The Pin API guarantees that once you have some Pin<P> where P: Deref then you cannot, without opting into unsafe-rust, get access to &mut P::Target if P::Target: !Unpin. That is to prevent moving in safe rust because Self might be in a state where it is self-referential and moving would cause it to have dangling raw pointers, which is bad. If P::Target: Unpin then you can safely obtain a &mut P::Target via Pin::get_mut.

Drop::drop(&mut self) was a thing before the Pin API was thought of, interacts badly with the safe-rust should not be able to move pinned values guarantee. But changing the Drop::drop signature is bad with regards to backwards compatibility. Not introducing the Pin API is bad because we really need it for Futures. Having both is bad because you can accidentally move Self via core::mem::swap, but at least Drop::drop doesn't take Self by value, which would make it even easier to accidentally move Self.

Which brings us to a proposed Destruct trait which takes Self by value. How does this proposal take the Pin API, which has gone through the RFC process but has not stabilised yet, into account? The following definition would be fine, I think:

trait Destruct: Unpin {
    #[match]
    fn destruct(self);
}

Or is that to restrictive for your liking?

I honestly don’t see the problem here (for today’s Drop).

Drop::drop is the last thing in a structure’s lifetime. And it knows about the structure (of course), so it’s going to not put the object into an invalid state.
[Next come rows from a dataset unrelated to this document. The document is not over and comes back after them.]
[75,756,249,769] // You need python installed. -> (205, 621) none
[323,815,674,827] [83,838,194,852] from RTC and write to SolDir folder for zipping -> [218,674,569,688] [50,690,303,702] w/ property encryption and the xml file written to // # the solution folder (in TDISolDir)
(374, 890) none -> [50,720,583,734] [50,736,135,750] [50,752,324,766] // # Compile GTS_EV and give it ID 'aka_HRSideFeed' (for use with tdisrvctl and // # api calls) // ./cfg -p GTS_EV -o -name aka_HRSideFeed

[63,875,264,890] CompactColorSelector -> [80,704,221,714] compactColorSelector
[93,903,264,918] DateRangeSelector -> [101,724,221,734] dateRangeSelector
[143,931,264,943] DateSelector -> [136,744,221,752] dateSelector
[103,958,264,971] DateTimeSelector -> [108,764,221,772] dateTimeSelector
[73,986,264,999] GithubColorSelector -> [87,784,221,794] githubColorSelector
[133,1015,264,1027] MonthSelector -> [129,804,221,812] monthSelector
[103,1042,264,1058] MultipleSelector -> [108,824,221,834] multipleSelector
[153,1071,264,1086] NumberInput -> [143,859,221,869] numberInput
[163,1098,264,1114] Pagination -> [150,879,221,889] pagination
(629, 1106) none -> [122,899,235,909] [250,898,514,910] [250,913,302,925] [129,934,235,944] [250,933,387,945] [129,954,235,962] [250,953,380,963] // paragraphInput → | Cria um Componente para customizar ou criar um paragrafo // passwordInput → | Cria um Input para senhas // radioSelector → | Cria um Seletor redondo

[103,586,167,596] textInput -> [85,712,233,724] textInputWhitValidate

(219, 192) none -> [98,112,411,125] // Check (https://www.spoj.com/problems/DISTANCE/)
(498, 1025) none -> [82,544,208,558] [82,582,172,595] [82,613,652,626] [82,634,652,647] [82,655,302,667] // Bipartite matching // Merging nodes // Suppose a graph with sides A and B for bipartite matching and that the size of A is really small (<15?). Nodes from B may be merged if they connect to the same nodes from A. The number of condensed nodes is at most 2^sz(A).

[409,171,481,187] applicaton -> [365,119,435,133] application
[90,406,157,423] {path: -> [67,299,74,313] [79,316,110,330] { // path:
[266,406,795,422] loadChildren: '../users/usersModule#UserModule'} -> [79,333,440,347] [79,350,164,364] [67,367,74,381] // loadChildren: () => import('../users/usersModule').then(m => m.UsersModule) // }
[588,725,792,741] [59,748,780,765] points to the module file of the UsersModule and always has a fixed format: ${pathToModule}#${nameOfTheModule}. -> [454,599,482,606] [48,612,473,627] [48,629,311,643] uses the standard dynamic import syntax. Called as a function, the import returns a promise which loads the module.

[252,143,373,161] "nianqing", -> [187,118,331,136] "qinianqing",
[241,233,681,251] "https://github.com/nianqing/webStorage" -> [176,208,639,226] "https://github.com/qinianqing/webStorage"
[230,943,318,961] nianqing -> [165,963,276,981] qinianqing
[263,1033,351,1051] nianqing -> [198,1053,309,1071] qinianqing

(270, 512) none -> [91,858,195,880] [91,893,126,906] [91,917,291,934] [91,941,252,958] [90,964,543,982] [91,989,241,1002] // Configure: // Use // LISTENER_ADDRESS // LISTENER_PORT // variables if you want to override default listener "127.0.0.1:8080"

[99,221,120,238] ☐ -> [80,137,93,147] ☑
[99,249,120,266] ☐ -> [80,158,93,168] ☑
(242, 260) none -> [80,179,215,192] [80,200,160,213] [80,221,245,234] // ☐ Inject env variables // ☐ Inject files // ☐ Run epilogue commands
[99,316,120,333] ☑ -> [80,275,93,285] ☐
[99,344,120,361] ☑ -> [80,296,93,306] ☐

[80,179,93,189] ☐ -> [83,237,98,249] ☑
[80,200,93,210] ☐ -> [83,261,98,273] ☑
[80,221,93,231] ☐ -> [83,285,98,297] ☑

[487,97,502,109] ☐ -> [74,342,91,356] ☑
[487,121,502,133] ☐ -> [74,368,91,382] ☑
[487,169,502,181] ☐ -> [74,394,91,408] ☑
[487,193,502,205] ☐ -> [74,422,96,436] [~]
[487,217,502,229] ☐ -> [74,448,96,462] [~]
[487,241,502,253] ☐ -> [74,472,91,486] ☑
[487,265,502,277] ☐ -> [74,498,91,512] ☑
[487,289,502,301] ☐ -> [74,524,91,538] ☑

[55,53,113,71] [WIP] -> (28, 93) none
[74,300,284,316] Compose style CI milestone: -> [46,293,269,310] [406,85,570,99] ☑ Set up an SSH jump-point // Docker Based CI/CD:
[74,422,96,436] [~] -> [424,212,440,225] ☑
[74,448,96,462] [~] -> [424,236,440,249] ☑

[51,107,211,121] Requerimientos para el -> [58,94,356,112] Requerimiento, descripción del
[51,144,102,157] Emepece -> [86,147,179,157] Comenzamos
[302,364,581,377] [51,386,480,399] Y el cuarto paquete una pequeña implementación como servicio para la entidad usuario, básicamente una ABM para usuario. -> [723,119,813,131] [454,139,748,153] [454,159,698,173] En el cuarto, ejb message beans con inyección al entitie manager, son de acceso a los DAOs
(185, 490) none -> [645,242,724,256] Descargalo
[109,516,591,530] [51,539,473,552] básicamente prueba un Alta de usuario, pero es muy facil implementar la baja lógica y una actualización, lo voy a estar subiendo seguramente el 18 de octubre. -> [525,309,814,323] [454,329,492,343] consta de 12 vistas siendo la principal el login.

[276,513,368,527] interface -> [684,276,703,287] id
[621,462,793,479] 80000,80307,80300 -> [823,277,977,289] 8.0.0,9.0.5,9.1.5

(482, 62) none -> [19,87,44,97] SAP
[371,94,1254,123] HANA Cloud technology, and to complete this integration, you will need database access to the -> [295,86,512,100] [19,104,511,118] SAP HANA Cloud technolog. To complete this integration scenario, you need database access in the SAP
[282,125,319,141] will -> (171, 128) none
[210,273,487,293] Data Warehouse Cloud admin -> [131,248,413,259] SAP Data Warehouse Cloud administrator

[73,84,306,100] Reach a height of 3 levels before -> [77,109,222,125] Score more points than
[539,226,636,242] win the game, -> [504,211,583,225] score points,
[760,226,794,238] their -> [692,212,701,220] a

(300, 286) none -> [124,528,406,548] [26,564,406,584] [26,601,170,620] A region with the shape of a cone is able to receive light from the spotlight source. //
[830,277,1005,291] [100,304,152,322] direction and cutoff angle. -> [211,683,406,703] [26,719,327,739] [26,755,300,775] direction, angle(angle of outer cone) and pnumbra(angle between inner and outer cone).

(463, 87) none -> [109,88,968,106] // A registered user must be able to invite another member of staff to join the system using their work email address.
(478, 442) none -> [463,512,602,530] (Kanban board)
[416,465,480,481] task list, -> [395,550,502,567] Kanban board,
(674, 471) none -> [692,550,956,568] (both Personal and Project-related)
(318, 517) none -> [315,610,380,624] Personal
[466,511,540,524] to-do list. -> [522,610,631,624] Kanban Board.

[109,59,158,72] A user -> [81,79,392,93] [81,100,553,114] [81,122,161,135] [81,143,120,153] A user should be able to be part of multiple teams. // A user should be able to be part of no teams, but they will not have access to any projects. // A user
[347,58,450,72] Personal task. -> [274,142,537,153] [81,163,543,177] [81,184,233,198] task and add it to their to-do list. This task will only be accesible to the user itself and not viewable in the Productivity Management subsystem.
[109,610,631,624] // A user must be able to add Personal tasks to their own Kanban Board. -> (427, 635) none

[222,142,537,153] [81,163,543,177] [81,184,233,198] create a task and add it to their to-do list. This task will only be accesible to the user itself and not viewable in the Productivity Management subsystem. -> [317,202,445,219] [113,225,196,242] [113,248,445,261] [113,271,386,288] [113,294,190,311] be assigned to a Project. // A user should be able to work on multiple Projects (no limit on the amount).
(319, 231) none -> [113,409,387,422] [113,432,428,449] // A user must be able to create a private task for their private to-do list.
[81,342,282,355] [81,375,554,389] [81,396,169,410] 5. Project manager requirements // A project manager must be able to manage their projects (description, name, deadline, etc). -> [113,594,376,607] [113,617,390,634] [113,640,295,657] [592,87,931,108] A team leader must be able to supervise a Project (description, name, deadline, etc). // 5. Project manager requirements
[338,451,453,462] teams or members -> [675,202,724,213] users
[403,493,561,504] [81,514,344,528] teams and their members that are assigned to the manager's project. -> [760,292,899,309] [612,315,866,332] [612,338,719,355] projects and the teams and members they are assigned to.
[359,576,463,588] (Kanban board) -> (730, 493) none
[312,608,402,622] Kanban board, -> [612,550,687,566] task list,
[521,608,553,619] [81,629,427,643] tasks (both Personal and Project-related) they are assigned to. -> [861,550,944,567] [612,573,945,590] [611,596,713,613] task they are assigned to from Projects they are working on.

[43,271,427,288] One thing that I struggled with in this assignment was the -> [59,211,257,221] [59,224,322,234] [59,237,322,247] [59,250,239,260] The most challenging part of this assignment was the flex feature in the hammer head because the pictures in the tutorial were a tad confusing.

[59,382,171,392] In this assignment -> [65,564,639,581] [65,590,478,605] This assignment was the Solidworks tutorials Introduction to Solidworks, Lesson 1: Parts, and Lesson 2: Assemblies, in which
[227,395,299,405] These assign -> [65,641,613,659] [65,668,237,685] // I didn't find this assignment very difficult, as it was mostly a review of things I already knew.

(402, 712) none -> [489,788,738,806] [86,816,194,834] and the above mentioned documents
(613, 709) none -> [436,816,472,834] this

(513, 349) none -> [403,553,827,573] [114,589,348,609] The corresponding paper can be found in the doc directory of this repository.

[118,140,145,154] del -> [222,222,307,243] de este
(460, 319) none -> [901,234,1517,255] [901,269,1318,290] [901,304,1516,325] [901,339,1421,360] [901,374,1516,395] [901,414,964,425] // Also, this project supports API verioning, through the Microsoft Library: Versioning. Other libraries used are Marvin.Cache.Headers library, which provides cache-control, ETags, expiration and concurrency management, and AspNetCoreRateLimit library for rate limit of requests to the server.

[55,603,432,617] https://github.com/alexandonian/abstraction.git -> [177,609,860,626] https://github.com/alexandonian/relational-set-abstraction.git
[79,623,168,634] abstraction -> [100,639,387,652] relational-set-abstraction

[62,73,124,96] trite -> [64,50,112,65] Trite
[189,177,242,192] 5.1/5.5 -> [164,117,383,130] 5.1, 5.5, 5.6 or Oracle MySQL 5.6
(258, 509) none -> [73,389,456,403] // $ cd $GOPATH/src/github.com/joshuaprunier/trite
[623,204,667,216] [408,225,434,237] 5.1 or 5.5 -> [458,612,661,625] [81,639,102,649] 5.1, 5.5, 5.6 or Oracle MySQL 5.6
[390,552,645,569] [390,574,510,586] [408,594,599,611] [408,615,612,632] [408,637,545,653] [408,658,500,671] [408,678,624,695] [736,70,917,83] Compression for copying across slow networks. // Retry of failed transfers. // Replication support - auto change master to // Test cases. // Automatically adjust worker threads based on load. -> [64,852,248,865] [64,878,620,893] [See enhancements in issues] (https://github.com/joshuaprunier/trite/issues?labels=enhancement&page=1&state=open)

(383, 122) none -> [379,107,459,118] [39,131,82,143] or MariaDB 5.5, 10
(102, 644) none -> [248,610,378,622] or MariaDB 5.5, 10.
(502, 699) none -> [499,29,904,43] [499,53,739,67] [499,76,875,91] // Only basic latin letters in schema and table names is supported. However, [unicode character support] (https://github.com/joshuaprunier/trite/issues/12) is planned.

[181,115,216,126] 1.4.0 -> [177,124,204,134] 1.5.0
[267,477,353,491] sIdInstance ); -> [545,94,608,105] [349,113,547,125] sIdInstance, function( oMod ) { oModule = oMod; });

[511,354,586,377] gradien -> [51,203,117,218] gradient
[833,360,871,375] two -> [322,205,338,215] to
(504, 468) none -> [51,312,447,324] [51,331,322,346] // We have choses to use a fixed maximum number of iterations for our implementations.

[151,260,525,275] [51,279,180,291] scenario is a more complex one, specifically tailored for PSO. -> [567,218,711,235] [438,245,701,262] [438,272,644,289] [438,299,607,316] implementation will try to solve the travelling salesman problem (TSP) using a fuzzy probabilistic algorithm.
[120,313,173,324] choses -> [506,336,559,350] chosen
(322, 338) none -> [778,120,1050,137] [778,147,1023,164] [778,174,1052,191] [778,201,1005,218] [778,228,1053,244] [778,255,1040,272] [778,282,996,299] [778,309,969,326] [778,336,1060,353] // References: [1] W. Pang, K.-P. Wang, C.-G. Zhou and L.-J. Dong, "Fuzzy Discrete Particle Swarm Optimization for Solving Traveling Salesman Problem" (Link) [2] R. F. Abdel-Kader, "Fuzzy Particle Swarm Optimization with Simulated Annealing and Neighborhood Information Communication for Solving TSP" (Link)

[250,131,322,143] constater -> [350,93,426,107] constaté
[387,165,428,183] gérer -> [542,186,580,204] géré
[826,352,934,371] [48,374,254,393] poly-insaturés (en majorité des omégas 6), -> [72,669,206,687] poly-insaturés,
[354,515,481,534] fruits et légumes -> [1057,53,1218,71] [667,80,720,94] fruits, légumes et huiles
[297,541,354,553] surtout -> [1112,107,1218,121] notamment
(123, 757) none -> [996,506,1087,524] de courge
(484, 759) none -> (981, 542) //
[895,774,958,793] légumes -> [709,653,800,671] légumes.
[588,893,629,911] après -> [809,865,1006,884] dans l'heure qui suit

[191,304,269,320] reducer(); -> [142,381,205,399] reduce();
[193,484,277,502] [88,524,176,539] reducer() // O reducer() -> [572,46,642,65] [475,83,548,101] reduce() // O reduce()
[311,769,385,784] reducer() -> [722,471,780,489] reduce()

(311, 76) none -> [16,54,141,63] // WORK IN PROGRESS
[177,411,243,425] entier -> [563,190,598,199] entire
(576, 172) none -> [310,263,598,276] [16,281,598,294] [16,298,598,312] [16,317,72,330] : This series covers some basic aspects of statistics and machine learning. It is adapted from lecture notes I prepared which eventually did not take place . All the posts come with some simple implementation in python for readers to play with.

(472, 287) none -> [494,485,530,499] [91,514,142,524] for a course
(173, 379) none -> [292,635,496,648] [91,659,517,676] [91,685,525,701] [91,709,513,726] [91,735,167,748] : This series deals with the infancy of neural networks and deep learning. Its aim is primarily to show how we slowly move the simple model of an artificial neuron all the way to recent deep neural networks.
I can see where a moving Drop is potentially problematic, however. Currently, Drop::drop is (guaranteed to be? I’m not sure) in place. But a moving drop would, as the name suggests, require moving.

If you’ve got a proof of concept where you can trigger UB safely by breaking Pin guarantees (safely) in Drop::drop, though, it should definitely be shared. (It only counts if you don’t use unsafe to set it up though; that unsafe contact leaks to everything that uses the type’s internal details.)


Side mention: I’m pretty sure any !Unpin types with all public members are doing something wrong, so even the move-out-outside-destruct of this proposal wouldn’t cause a problem there.

Is it a problem if Drop can move out of !Unpin types after they’ve served their propose? It necessarily has knowledge of unsafe internals if it’s doing so. I’m not certain.

The main issue with drop + pin is that it blocks having safe projections from a pinned reference to a pinned reference to one of your fields. If drop didn’t exist then it would be fine to have auto generated functions for this, because it does you have to promise (with unsafe) not to move any of your fields during drop if you want to project a pin onto them.

1 Like

To clarify, this would be equally true of any Drop/Destruct/etc trait with a method that gets automagically called on scope exit, right? (unless it was passed a non-mut &self I guess)

I’m sensing an implication in some of these posts that Destruct would interact better with Pin, but I don’t see how.